WHAT THIS TASK INVOLVES: Return only the lines below starting at the line containing "text: intenses ->" and ending at the line containing "text: aucun ->", both included, exactly as they are and with no pictures.

━━━ TASK INPUT

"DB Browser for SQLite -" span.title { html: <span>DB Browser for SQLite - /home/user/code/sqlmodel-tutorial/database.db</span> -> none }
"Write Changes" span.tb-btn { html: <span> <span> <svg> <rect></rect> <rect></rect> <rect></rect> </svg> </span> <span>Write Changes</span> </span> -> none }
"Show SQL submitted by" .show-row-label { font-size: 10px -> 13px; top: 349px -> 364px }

━━━━━━
━━━ TASK INPUT

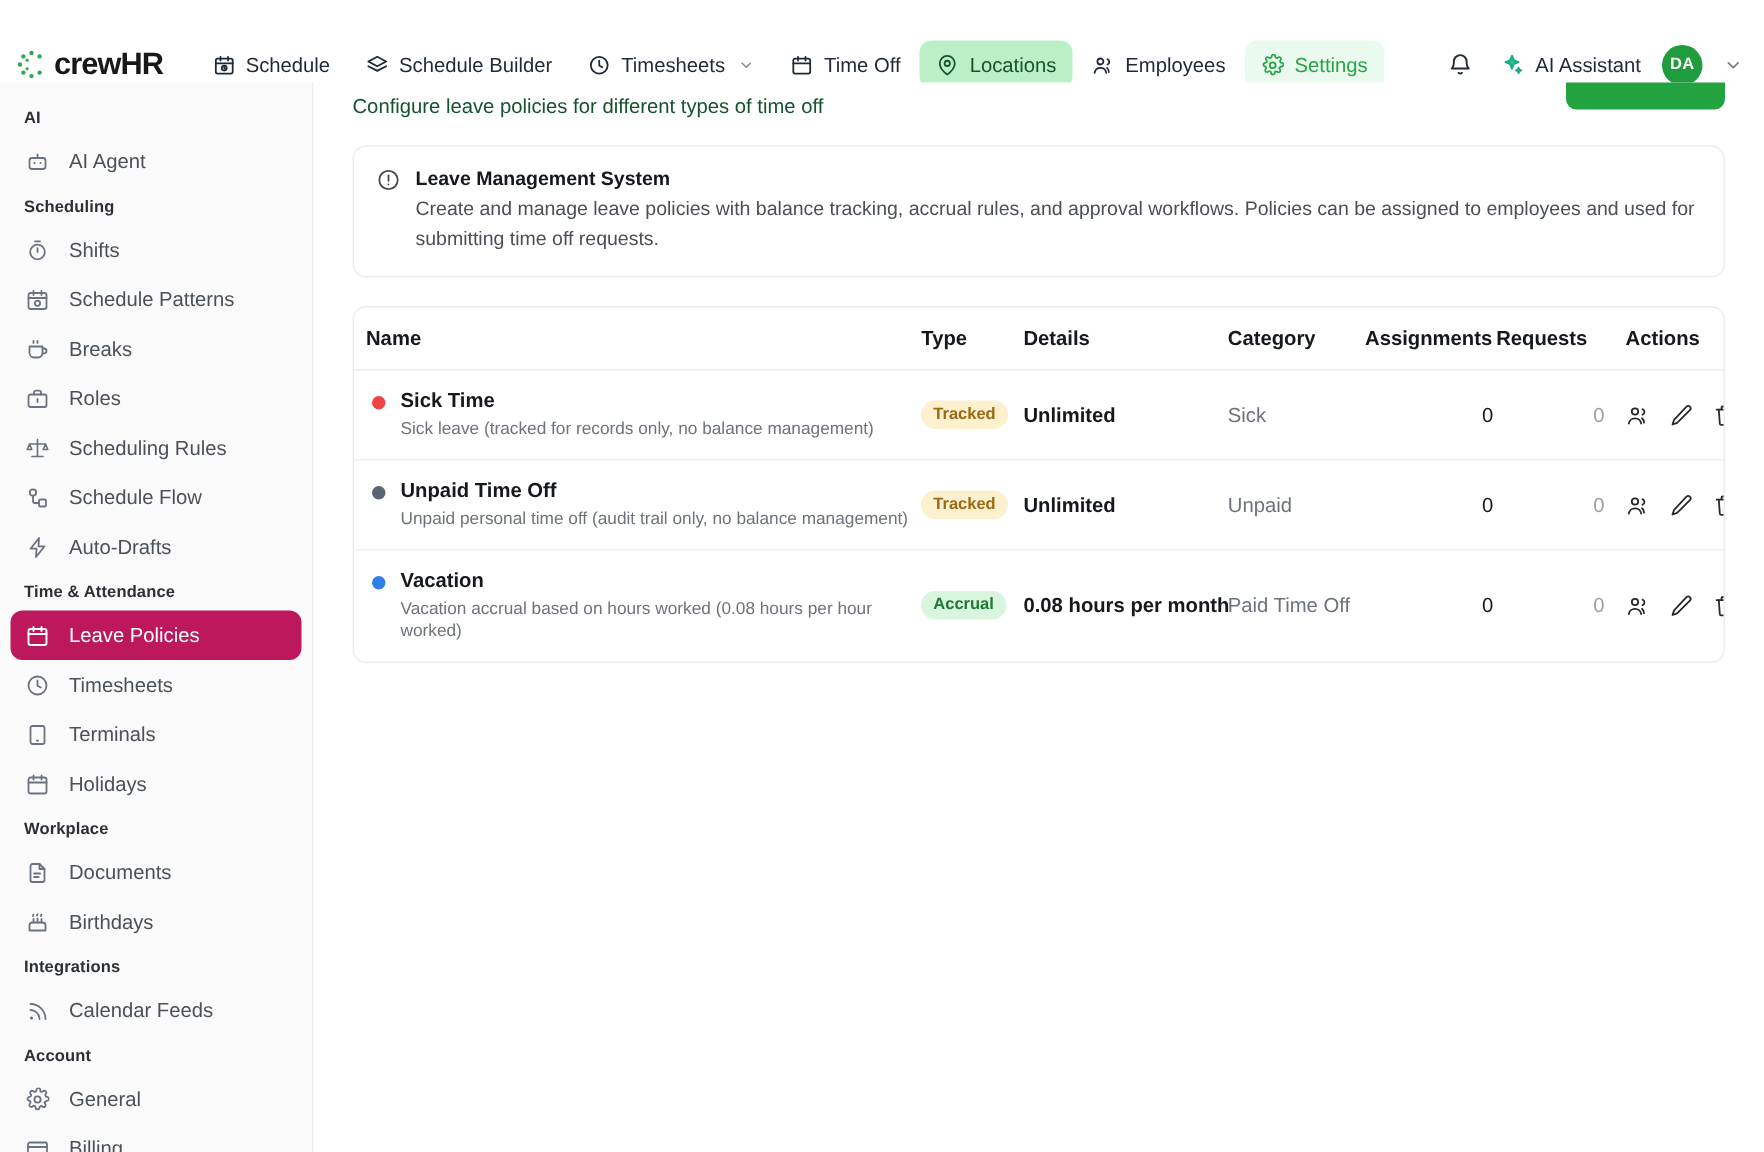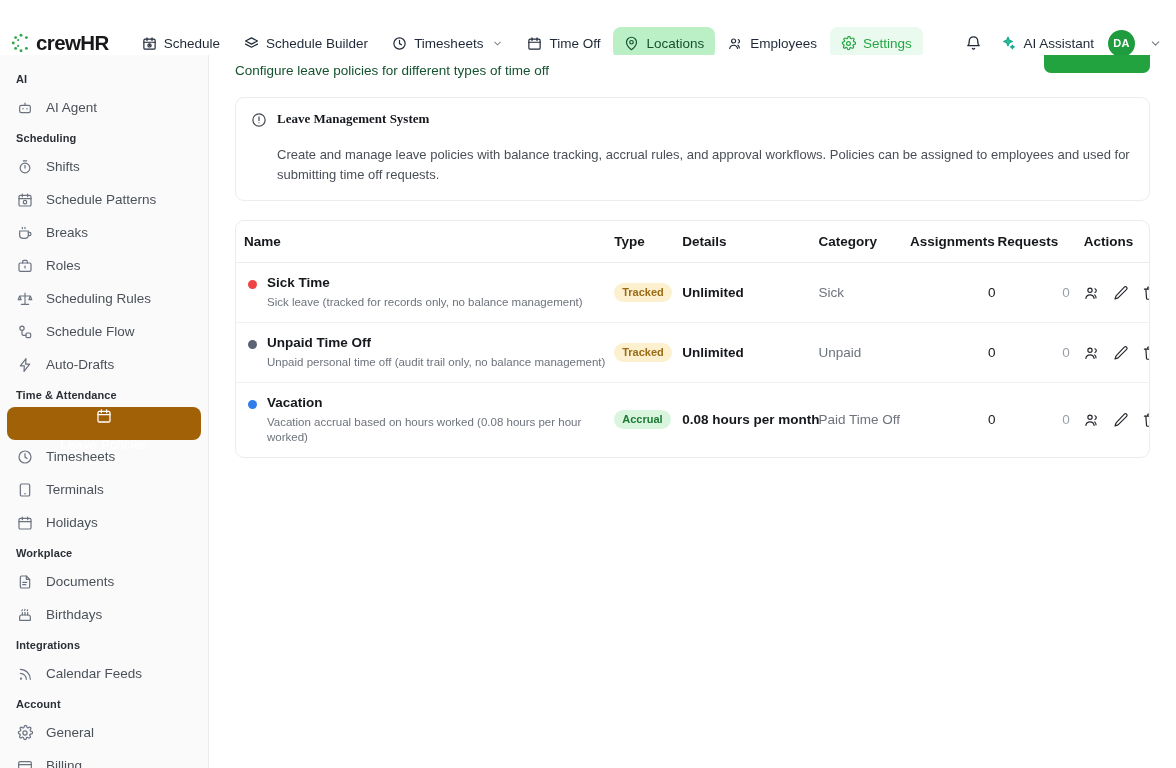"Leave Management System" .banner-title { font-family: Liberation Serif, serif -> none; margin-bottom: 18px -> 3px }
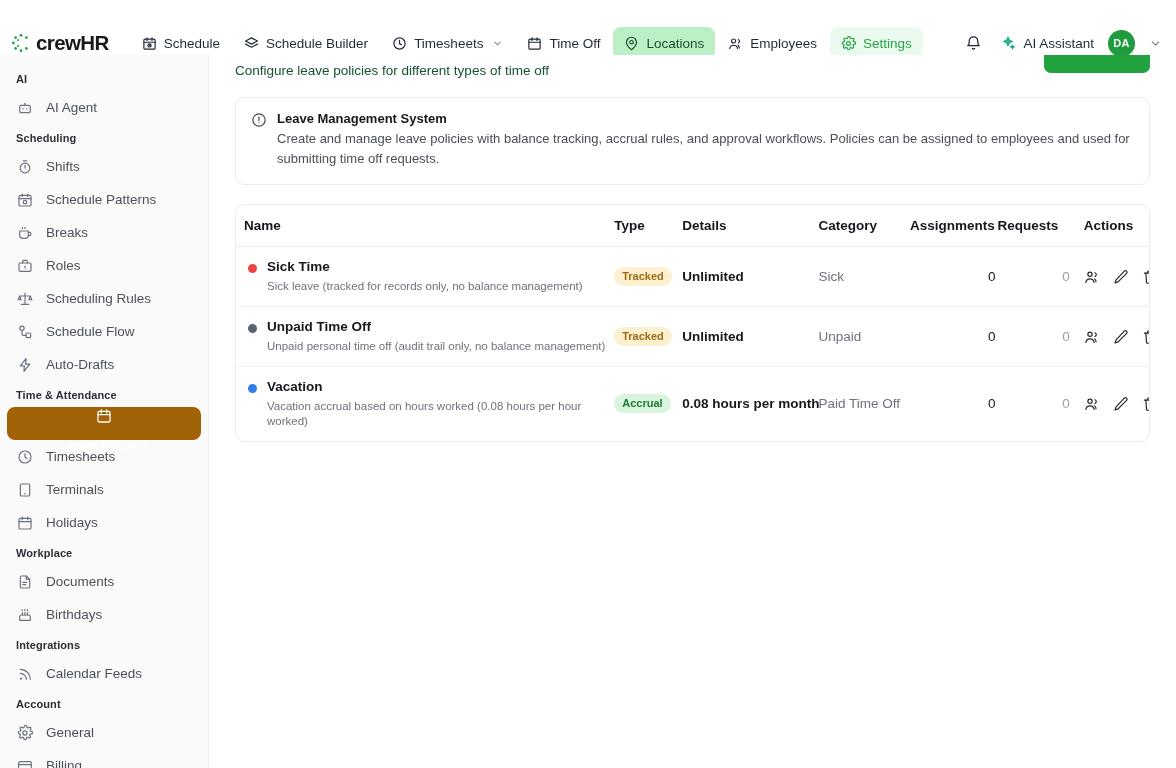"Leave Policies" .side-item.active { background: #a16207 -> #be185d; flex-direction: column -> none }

━━━━━━
━━━ TASK INPUT

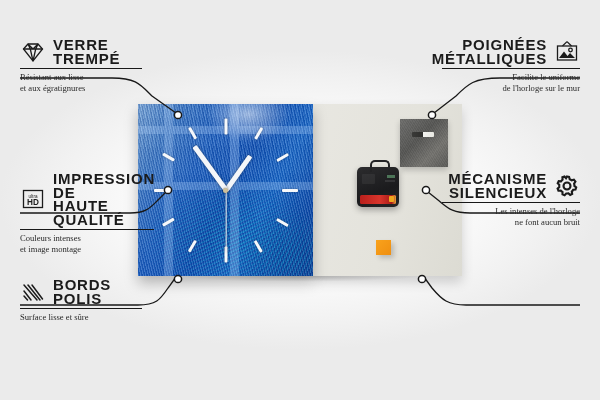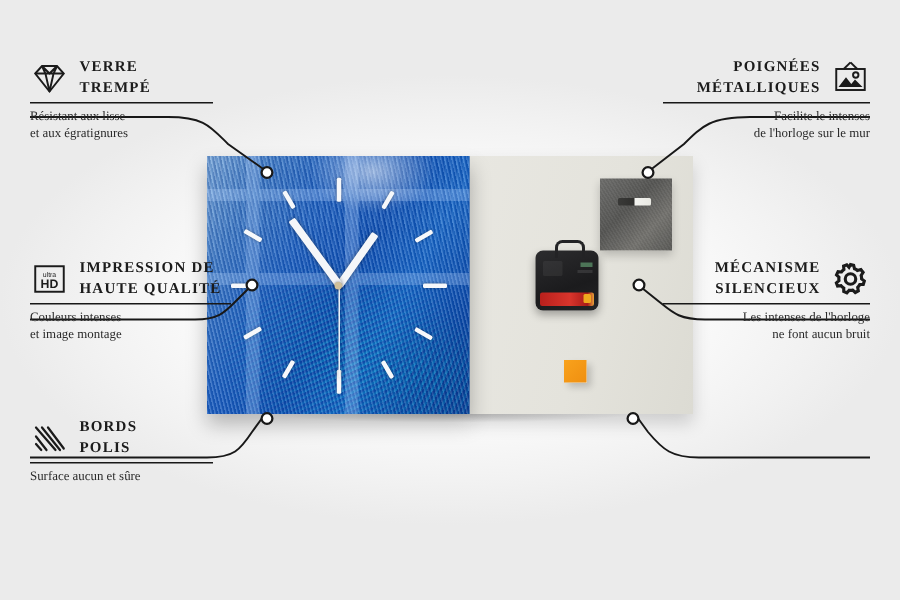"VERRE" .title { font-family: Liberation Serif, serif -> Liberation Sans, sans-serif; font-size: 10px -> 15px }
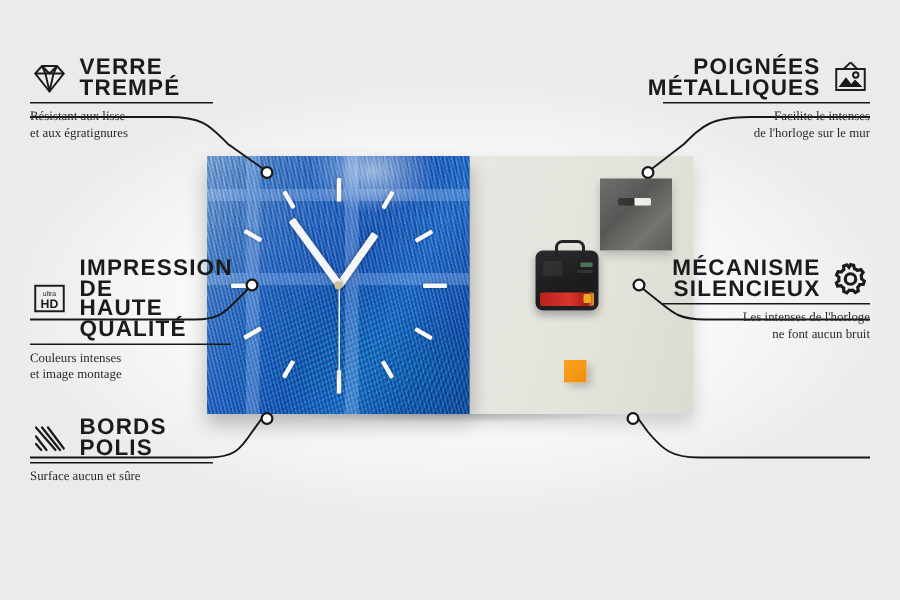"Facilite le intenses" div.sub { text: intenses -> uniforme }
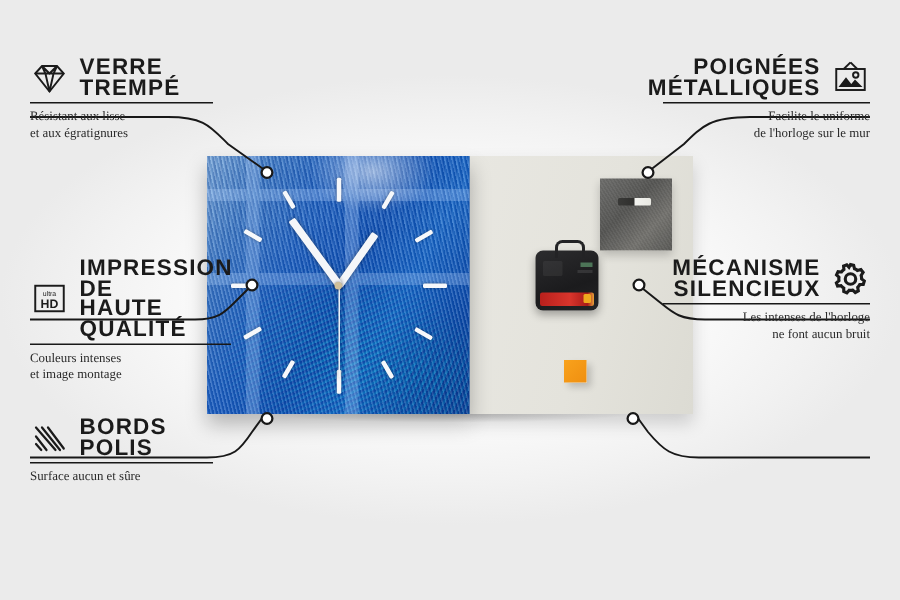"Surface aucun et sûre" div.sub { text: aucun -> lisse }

━━━━━━

TASK ANSWER:
"Facilite le intenses" div.sub { text: intenses -> uniforme }
"Surface aucun et sûre" div.sub { text: aucun -> lisse }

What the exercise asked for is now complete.